Author:
Kristen Ames, PhD
LDS VP of Design Innovation
Advancements in mobility, IoT, Cloud, and AI hold promise for businesses across almost every industry vertical. But how these investments will pay off – and what they mean for your company’s culture – is yet to be completely understood. Any discussion of how technology is shaping the workplace of the future must consider how people are driving change, either in concert with that technology or in resistance to it.
Businesses are welcoming ever-increasing cohorts of digital natives: first came the Millennials, whose impact on the workplace has been a favorite topic of corporate culture discussions; now increasing numbers of Gen Zers are entering the workforce. These workers grew up with technology as a fundamental condition of their social, domestic, and educational lives. As the workplace becomes increasingly consumerized, these workers’ implicit comfort with and reliance upon technology as a way of working, learning, and collaborating will shape businesses of all kinds – from companies’ technology investments to their structures of work to their organizational design.
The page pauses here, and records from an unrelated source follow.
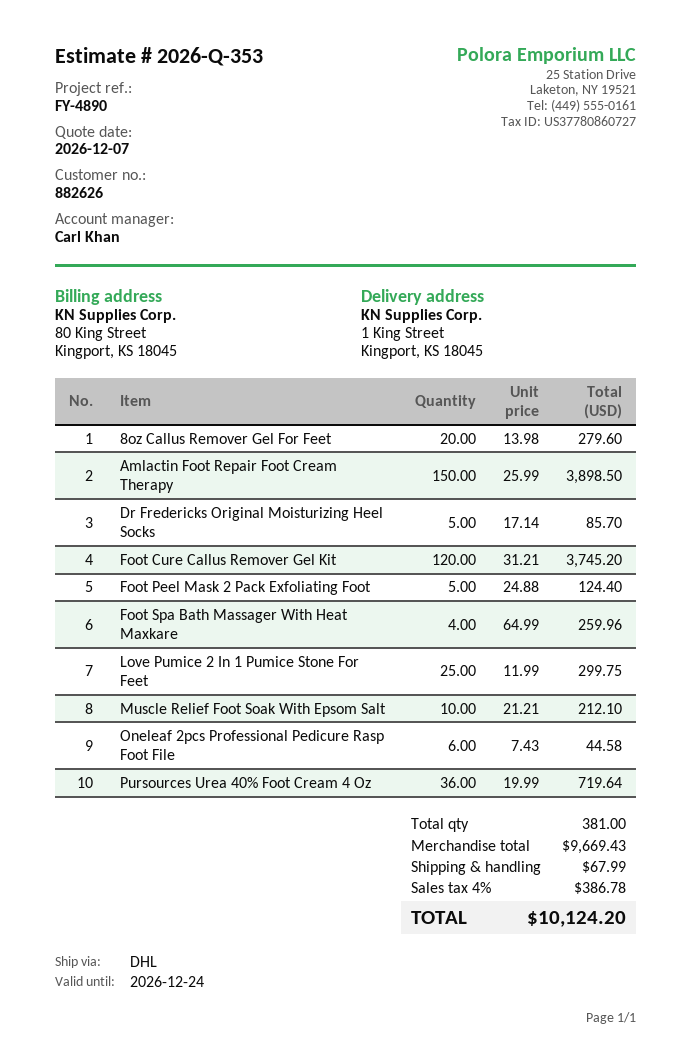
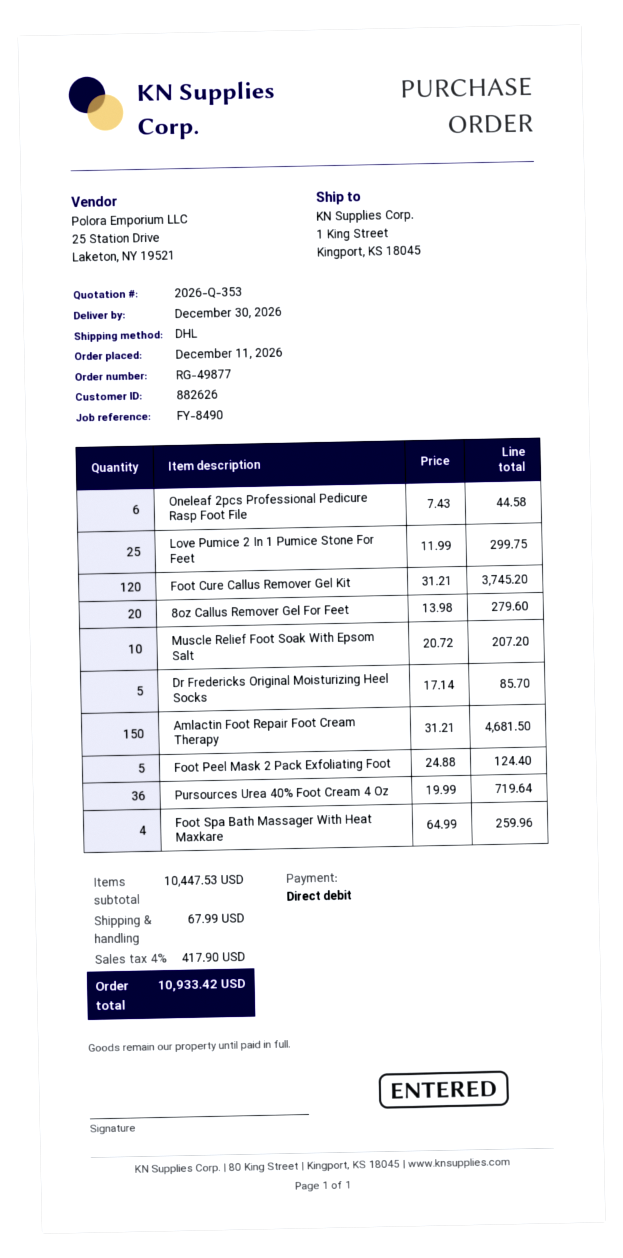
reference: FY-4890 -> FY-8490
Amlactin Foot Repair Foot Cream Therapy: 150 x 25.99 = 3898.50 -> 150 x 31.21 = 4681.50
Muscle Relief Foot Soak With Epsom Salt: 10 x 21.21 = 212.10 -> 10 x 20.72 = 207.20
subtotal: 9669.43 -> 10447.53
tax: 4% = 386.78 -> 4% = 417.90
total: 10124.20 -> 10933.42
Digital natives move fast – whether it’s through their gig economy-based careers, their penchant for microlearning, or their capability to conduct multiple conversations across (at best) tangentially related online discussions and projects.
Investments in AI, IoT, and other technologies that take up the mantle of repetitive work, output useable business intelligence, or provide real-time decision support will benefit this cohort of workers. They are interested in offloading work to technology so they can focus their attention on the most strategic or judgment-oriented work, which only humans can do. As companies work to blur the line between workplace and marketplace, they should pursue technological “personal assistants” that can boost efficiency, focus attention, and support good judgment.
Digital natives are social media natives. For them, a company without instant messaging, social forums, and other ways of connecting online in real time are a red flag. But beyond relying on these platforms to connect and communicate, these workers are accustomed to establishing their online personas and influencing discourse through multiple platforms. Implicitly, social networks and multi-cloud experiences are diffuse and anti-hierarchical.
You’ll see the same expectations applied to the structure of people and work. Digital natives expect to weigh in and be heard, in real time and in meaningful contexts of discussion. To keep these individuals engaged, businesses that previously relied on rigid corporate hierarchies and in-person influence need to shift. Create open and accessible platforms for discussion, weave them into the fabric of day-to-day work, and set clear expectations for how this technology should and should not be used.
Younger generations of workers are comfortable with constant connectivity. They work from their mobile phones, often respond instantly to emails, and expect to text with their colleagues as soon as an idea or issue arises whether it is between 9 and 5 or not. These behaviors undermine conventional optics of productivity, like spending a set number of hours in the office each day. Conversely, digital natives expect the contributions of each individual to be transparently visible.
Companies should take these expectations seriously and invest in the technologies that will meet people where they are, assisting them in new ways of working and collaborating. Cloud platforms will be essential. Without a mobile experience, consider yourself without a usable digital experience. If your business can stay ahead of the mobile connectivity curve, your digital natives will act as strong advocates for adoption.